Schools

Homeless Tell Experiences to Oakton Kids Sleeping In Boxes

The students built cardboard boxes to sleep in to raise awareness of homelessness; they also listened to formerly homeless people talking about life on the streets.


By Pam DeFiglio, Patch.com

Gloria Carter, who was formerly homeless, had Oakton Community College students listening intently as she told them what it was like to wander the streets without permanent shelter. 

She spoke Monday evening at the college's Skokie campus, after students had spent hours building cardboard "shanties." They planned to sleep in them Monday night to raise awareness of homelessness, in conjunction with Habitat for Humanity.

But inside, Carter and other formerly homeless people featured in Karen Skalitzy's book were telling of life on the streets.

"The hardest time was around 3:30 a.m.," Carter said. "And you had to watch your back."

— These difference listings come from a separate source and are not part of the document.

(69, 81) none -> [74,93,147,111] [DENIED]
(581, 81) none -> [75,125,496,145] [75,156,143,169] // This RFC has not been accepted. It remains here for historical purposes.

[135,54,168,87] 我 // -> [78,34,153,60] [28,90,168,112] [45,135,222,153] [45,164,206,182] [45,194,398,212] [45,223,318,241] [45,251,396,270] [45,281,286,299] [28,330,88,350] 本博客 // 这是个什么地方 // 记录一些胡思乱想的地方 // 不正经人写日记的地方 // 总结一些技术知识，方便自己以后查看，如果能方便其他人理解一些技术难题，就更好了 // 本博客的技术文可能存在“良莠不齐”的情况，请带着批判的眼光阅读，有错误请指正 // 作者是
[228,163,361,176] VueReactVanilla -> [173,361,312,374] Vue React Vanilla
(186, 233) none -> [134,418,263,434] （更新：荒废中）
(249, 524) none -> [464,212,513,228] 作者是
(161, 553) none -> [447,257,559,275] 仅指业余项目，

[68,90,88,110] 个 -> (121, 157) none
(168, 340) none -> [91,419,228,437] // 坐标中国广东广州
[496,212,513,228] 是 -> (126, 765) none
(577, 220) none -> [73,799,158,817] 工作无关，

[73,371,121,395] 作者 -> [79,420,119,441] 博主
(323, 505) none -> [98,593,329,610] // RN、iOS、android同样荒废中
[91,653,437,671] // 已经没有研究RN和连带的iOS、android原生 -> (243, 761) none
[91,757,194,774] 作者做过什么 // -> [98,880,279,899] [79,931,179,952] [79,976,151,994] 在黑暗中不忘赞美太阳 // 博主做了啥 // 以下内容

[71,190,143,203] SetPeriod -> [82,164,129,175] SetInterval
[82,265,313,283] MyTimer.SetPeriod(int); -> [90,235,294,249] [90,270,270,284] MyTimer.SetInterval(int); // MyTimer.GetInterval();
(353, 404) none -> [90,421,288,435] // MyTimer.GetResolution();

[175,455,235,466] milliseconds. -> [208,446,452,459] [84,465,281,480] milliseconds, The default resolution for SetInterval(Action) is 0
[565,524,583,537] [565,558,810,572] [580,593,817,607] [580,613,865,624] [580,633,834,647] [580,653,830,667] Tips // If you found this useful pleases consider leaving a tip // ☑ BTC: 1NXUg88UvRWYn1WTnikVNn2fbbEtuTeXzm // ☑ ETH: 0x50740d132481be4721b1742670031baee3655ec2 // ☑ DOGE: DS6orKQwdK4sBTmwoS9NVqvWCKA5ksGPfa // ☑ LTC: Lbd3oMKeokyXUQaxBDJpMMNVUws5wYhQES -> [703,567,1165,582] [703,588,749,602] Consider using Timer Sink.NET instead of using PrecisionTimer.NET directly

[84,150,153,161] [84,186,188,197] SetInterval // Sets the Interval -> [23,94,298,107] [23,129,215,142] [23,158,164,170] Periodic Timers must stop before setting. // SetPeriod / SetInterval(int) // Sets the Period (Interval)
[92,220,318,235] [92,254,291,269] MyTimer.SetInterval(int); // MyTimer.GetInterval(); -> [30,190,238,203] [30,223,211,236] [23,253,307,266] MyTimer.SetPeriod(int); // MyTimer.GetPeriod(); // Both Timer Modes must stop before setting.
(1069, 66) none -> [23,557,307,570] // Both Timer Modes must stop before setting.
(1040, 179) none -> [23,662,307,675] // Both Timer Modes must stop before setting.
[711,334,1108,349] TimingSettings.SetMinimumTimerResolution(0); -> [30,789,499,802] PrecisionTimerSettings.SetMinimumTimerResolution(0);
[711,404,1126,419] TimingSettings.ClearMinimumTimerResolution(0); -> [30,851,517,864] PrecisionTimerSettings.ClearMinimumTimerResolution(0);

Daytime was not easy either. "You'd walk the streets in the daytime wondering where you're going to lay your head that night," she recalled.

And after having grown up in a stable home, she said, she was suddenly in the company of types of people she had never been around before. 

"During my association with drugs, I ended up in the penal system," she said. The first time didn't snap her out of it, and she used drugs again afterward. But the second time got her attention.

"Any thought of using was gone," she said. "I wondered how did I get in this situation?"

And while a homeless person may have limited time and resources to build a cardboard shanty, the Oakton students put effort into theirs. 

John Bendewald of Northbrook, who graduatead from Glenbrook North, had build a low-slung shelter out of cardboard boxes. 

Asked how he got interested in the project, he said, "I saw a list of different clubs at Oakton, and Habitat for Humanity was the only one I thought sounded interesting. So I showed up for a meeting." 

His experience with homelessness has been limited.

"I've encountered homeless people on the street (in Chicago)," he said. "I didn't know how to react to them."

Jason Nwosu, who lives in Des Plaines and graduated from Maine West, said he learned about the Shantytown project in his Emerging Leaders club. 

"It would be a great way to learn what it would be like if I didn't have a home," he said.

He and student John Beyer had built an elaborate shanty out of cardboard, compete with a front porch, an enclosed yard and even a window box filled with flowers. It took them five hours on Monday.

"It was fun building it," Nwosu said.

Marvin Bornschlegl, a faculty adviser to the Habitat club, and who teaches in the Human Services and Substance Abuse Counseling program, said students talked about the fact they enjoyed the creativity that went into the building process, and wondered whether homeless people ever had fun.